**Exercise prompt**. Collect from the data below each line with "Bash".
**** Data excerpts ****
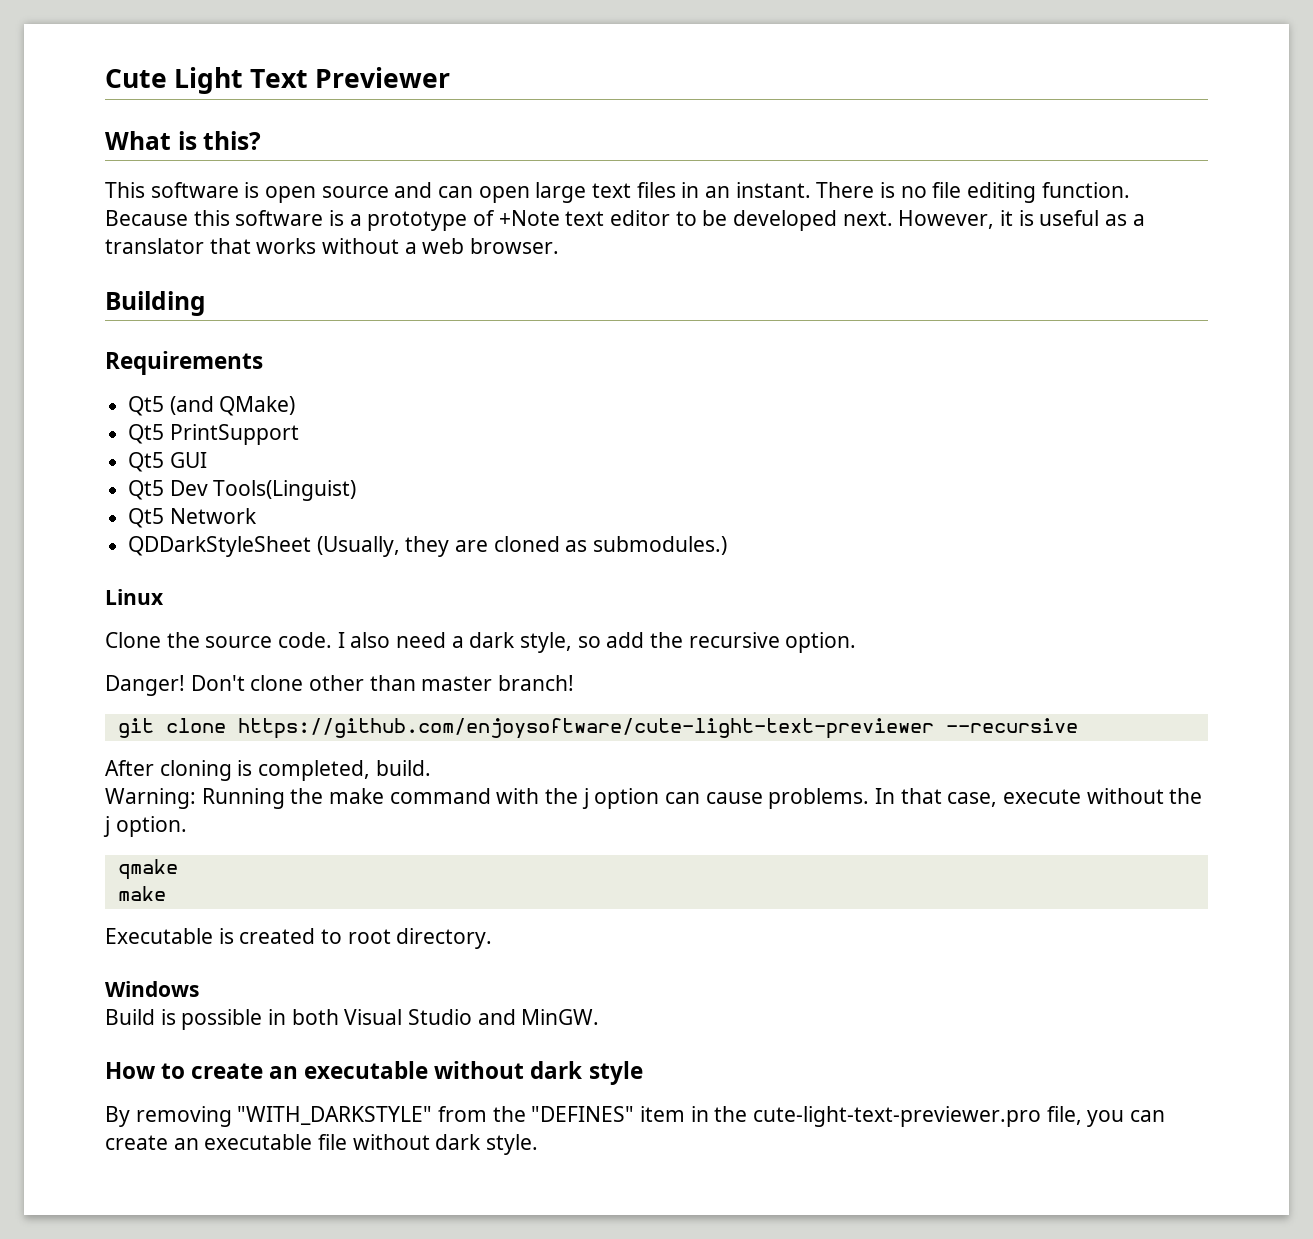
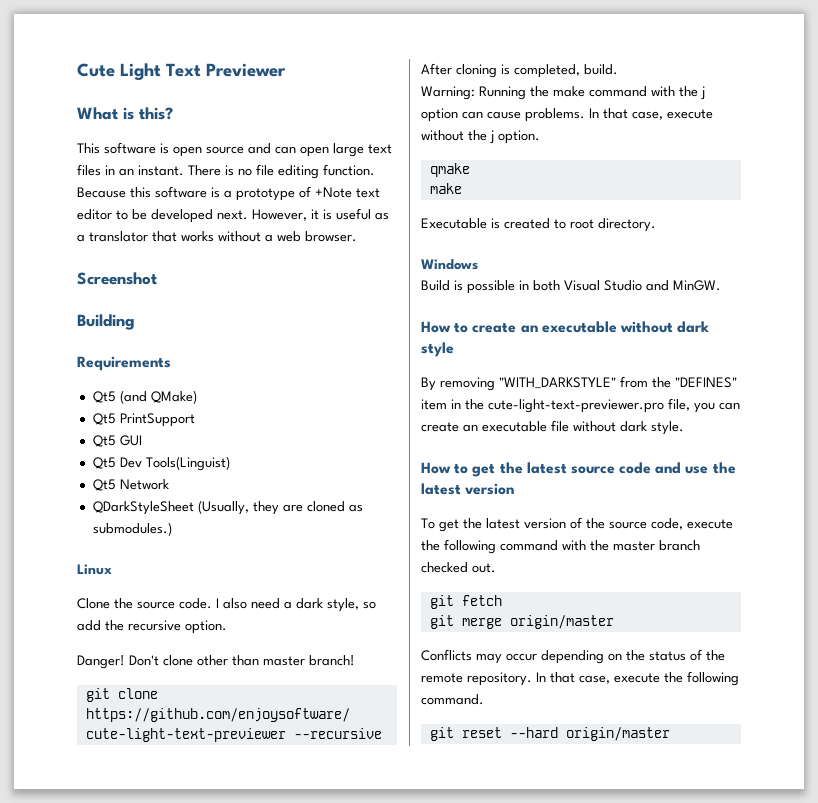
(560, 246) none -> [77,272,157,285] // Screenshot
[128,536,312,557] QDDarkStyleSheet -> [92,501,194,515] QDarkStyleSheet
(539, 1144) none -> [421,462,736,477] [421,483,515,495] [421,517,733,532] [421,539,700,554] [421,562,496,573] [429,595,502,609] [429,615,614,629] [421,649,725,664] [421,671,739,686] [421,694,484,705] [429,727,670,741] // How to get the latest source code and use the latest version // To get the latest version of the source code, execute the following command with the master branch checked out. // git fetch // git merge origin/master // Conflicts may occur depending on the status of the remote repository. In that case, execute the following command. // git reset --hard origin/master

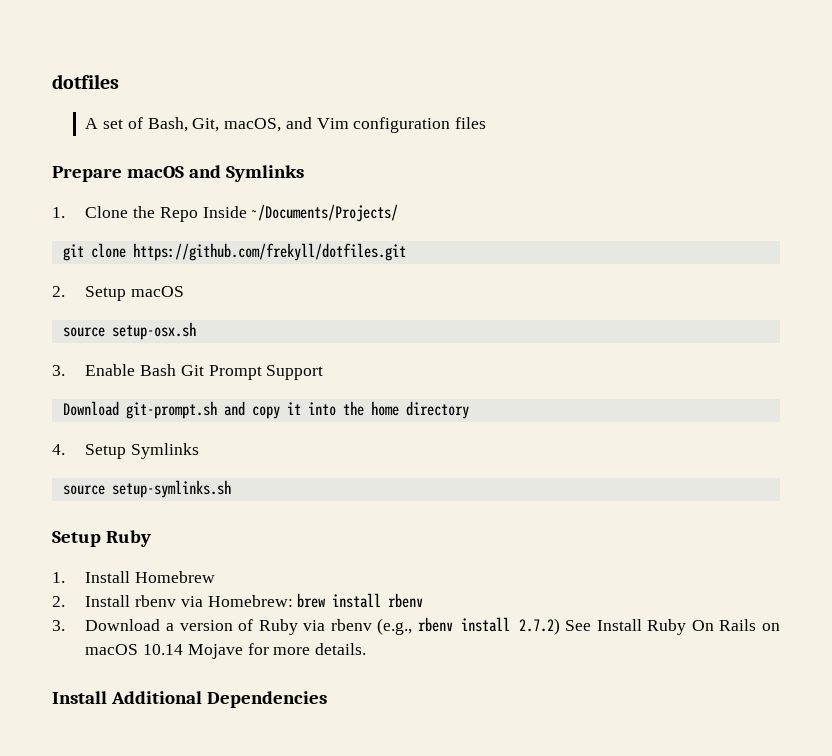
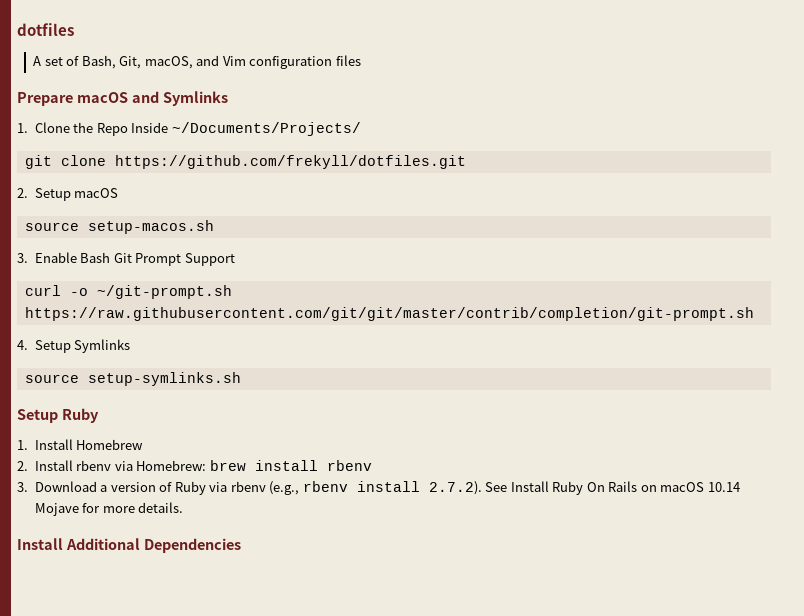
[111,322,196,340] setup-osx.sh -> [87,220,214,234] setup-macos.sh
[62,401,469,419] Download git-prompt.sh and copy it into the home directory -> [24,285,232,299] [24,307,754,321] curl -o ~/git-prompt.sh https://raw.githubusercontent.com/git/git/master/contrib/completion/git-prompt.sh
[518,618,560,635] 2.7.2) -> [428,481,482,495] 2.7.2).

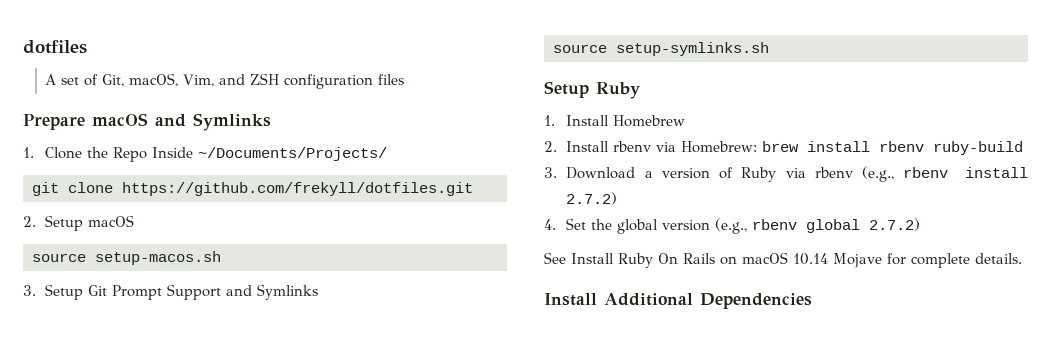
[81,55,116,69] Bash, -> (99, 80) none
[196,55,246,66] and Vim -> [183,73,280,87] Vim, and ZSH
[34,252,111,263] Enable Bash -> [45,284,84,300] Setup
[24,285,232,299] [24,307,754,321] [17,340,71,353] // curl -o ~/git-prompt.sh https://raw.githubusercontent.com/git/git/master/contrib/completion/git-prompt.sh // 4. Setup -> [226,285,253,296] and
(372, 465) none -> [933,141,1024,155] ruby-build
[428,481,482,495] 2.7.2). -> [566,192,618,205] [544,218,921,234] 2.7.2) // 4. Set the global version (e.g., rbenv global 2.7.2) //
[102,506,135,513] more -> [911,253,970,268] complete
****
**Answer for this exercise**.
[81,55,116,69] Bash, -> (99, 80) none
[34,252,111,263] Enable Bash -> [45,284,84,300] Setup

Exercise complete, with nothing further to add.